# Big Thanks to Mike047!



## BUCK NASTY (Jun 26, 2009)

I want to personally thank Mike047 for his efforts in the past months. He came out of nowhere to put some major points on the board for TPU.  In the spirit of good folding, he has decided to move on to help other teams in need. Join me in wishing him the best in his future endeavors! 

*Remember Mike, you always have a home here at Techpowerup!*


----------



## Papahyooie (Jun 26, 2009)

Thanks Mike!!!


----------



## Binge (Jun 26, 2009)

I appreciate everything Mike, but I know there are people out there who will use these mathmatical reports for something that will provide a much greater reward than my thanks.


----------



## bogmali (Jun 26, 2009)

Happy Trails Mike, you're always welcome to fold for Team TPU............


----------



## El Fiendo (Jun 26, 2009)

Thanks man, you've been a huge help.


----------



## mx500torid (Jun 26, 2009)

Thanks very much Mike you will be missed.


----------



## Kursah (Jun 26, 2009)

Thanks Mike! I hope you check back to the forums every once in a while, and if you need to sell more of your farms, definately post up FS threads here! Glad you stopped by and I hope you keep in touch!

I would also like to take the time to thank everyone that is willing to fold or crunch, whether or not it's for TPU, another team or just solo, donating is donating. utilizing your PC's CPU and GPU power for some good (I can generally run both even while gaming too! schweet!), that's something I find very cool and a needed positive where benchmarks and games can't go. So thanks to all that donate to the cause for the fact of doing it, even if that means for PPD, a personal loss or experience, or just because....thank you.


----------



## mike047 (Jun 26, 2009)

THANKS guys


----------



## oily_17 (Jun 26, 2009)

Thanks to great folder and cruncher.

Dont be a stranger and I hope you will stay around the forums for some time.


----------



## MoonPig (Jun 26, 2009)

Thanks Mike, for the points, help, input and sales. 
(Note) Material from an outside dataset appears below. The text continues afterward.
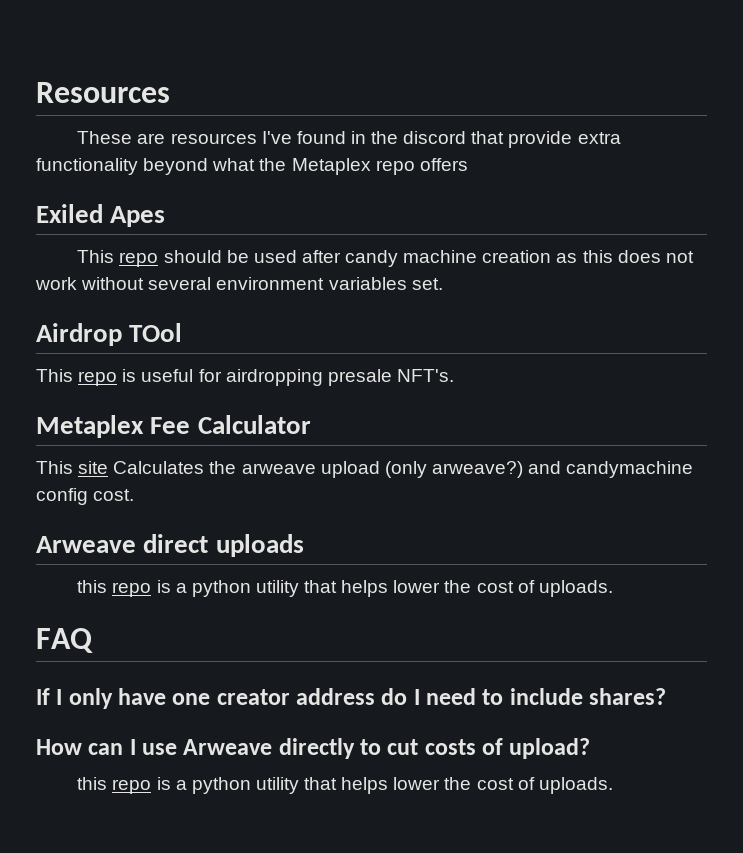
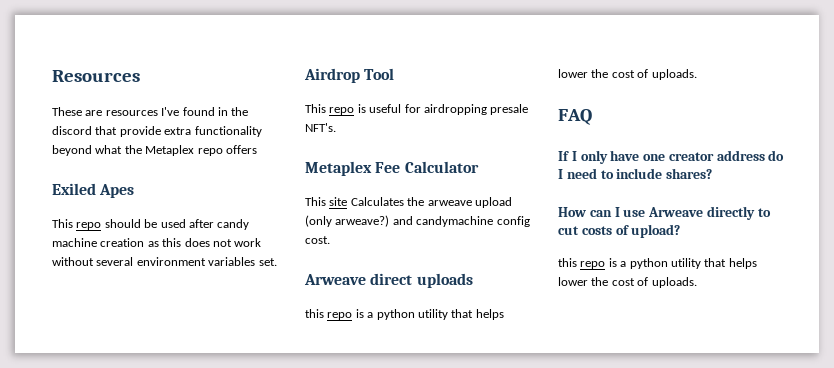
- Airdrop TOol
+ Airdrop Tool

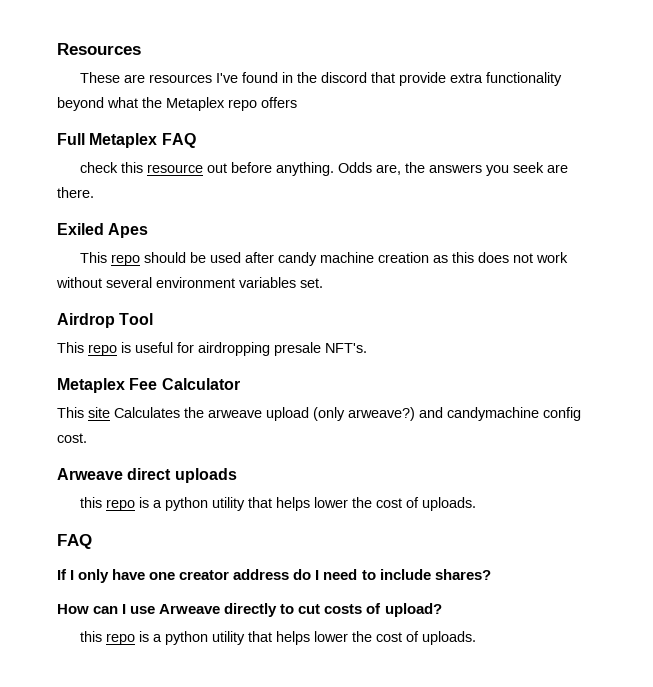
+ Full Metaplex FAQ
+ check this resource out before anything. Odds are, the answers you seek are there.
Have fun, and remember to come back to your real home


----------



## dustyshiv (Jun 28, 2009)

Appreciate your efforts Mike!! Keep up the good work..If not here somewhere else!!


----------



## Mindweaver (Jul 16, 2009)

BUCK NASTY said:


> I want to personally thank Mike047 for his efforts in the past months. He came out of nowhere to put some major points on the board for TPU.  In the spirit of good folding, he has decided to move on to help other teams in need. Join me in wishing him the best in his future endeavors!
> 
> *Remember Mike, you always have a home here at Techpowerup!*



Thanks Mike!


----------



## p_o_s_pc (Jul 16, 2009)

Thanks mike


----------



## Asylum (Jul 16, 2009)

Good job mike...Hate to see you go.


----------



## mmaakk (Jul 16, 2009)

Thanks Old Man!

Hehe you did a great job freaking Buck out overcoming his daily numbers 

You are always welcome here


----------



## mike047 (Jul 16, 2009)

*I'LL BE BACK*


----------



## bogmali (Jul 16, 2009)

mike047 said:


> *I'LL BE BACK*




Oh God J/K Mike, you know we always leave the door open for yah (the door to make Buck nervous off course)


----------



## NastyHabits (Jul 16, 2009)

mike047 said:


> *I'LL BE BACK*



Mike, you sound like my Governor.


----------